Records excerpted from a collection:

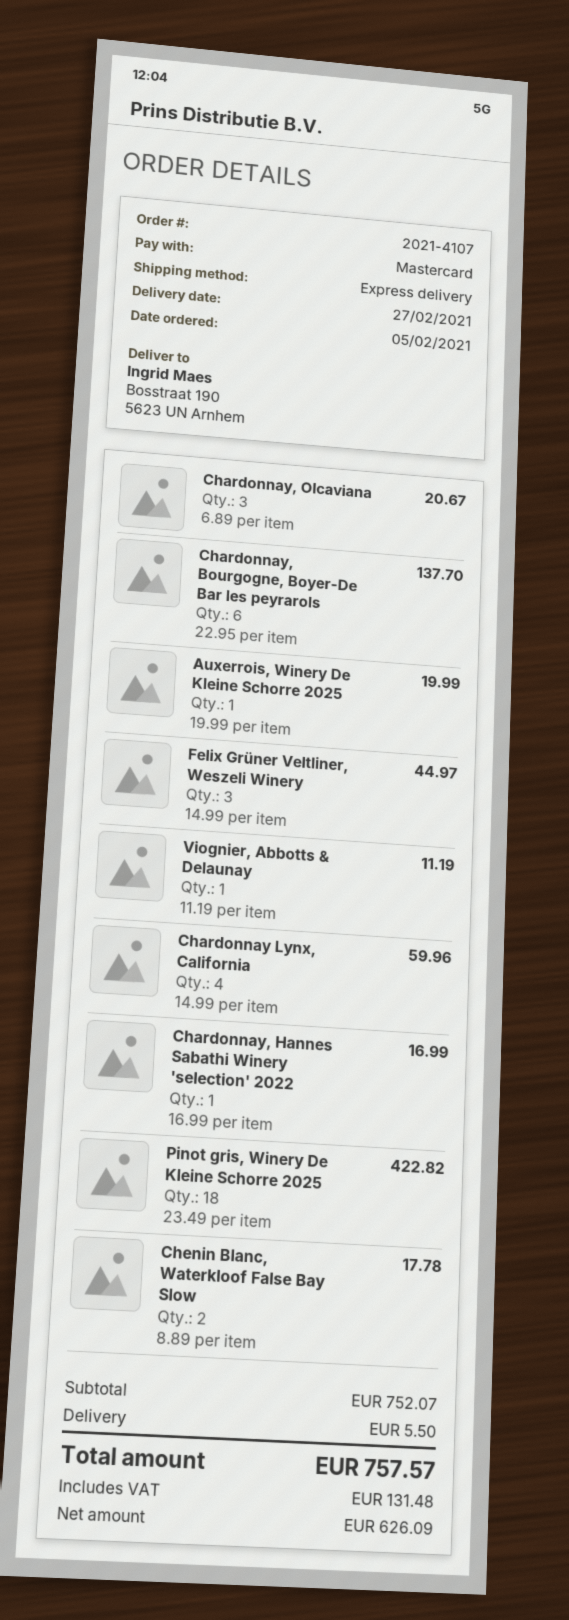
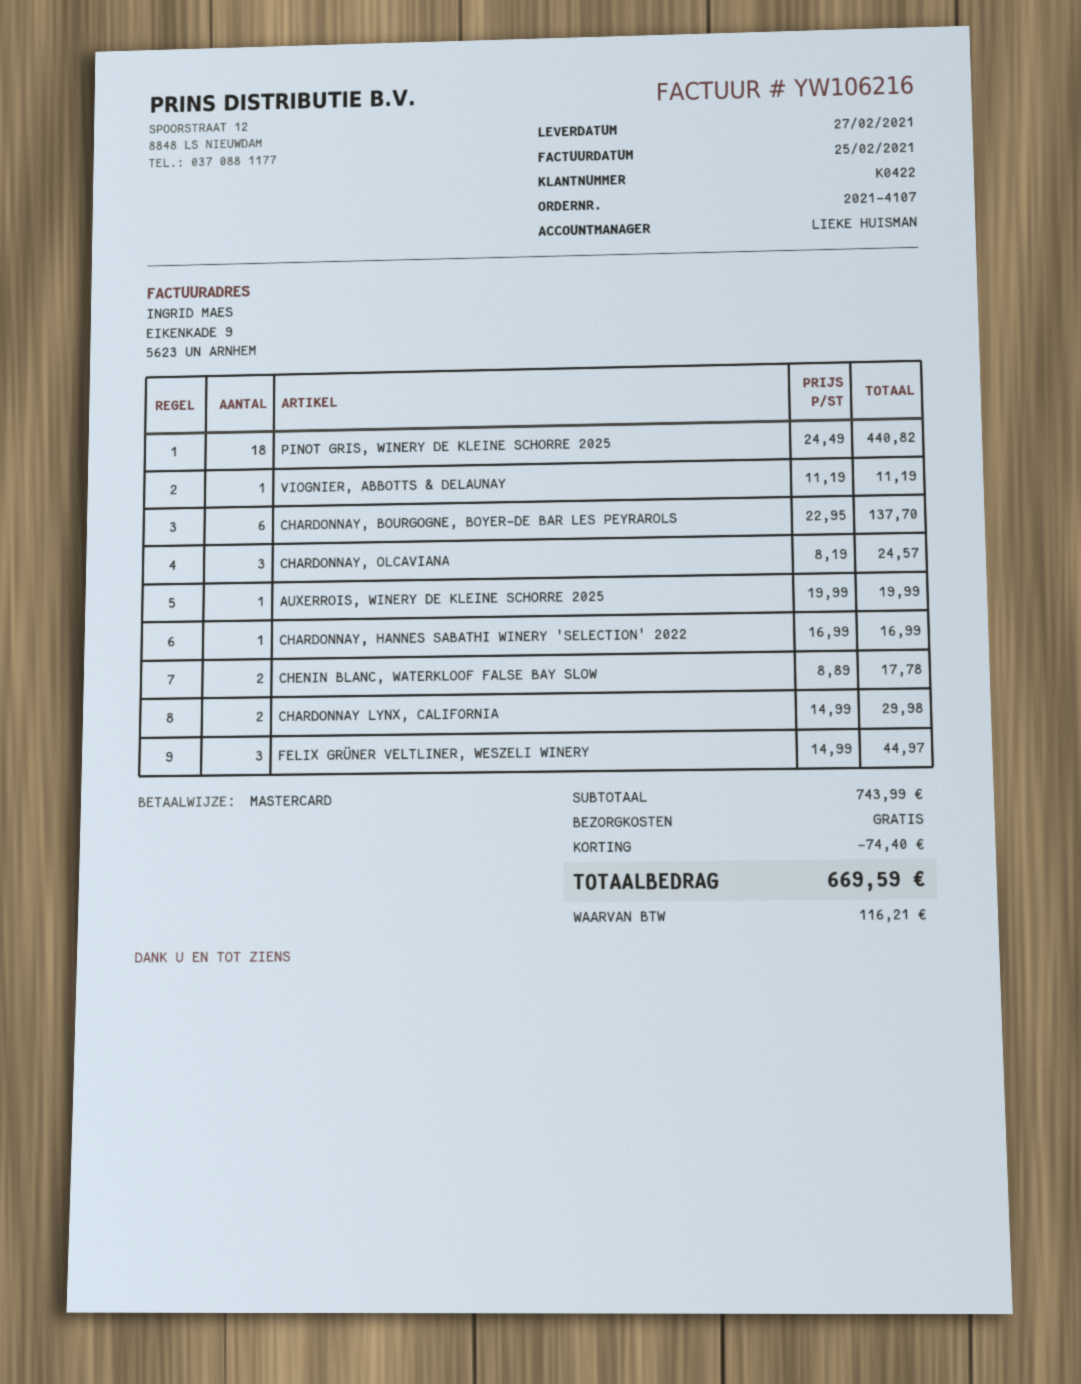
Chardonnay, Olcaviana: 3 x 6.89 = 20.67 -> 3 x 8.19 = 24.57
Chardonnay Lynx, California: 4 x 14.99 = 59.96 -> 2 x 14.99 = 29.98
Pinot gris, Winery De Kleine Schorre 2025: 18 x 23.49 = 422.82 -> 18 x 24.49 = 440.82
subtotal: 752.07 -> 743.99
discount: none -> 74.40
shipping: 5.50 -> 0.00
tax: 131.48 -> 116.21
total: 757.57 -> 669.59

REQUIRED WORK
Return all the entries word for word, but omit any pictures they contain.

YOUR SOLUTION
Chardonnay, Olcaviana: 3 x 6.89 = 20.67 -> 3 x 8.19 = 24.57
Chardonnay Lynx, California: 4 x 14.99 = 59.96 -> 2 x 14.99 = 29.98
Pinot gris, Winery De Kleine Schorre 2025: 18 x 23.49 = 422.82 -> 18 x 24.49 = 440.82
subtotal: 752.07 -> 743.99
discount: none -> 74.40
shipping: 5.50 -> 0.00
tax: 131.48 -> 116.21
total: 757.57 -> 669.59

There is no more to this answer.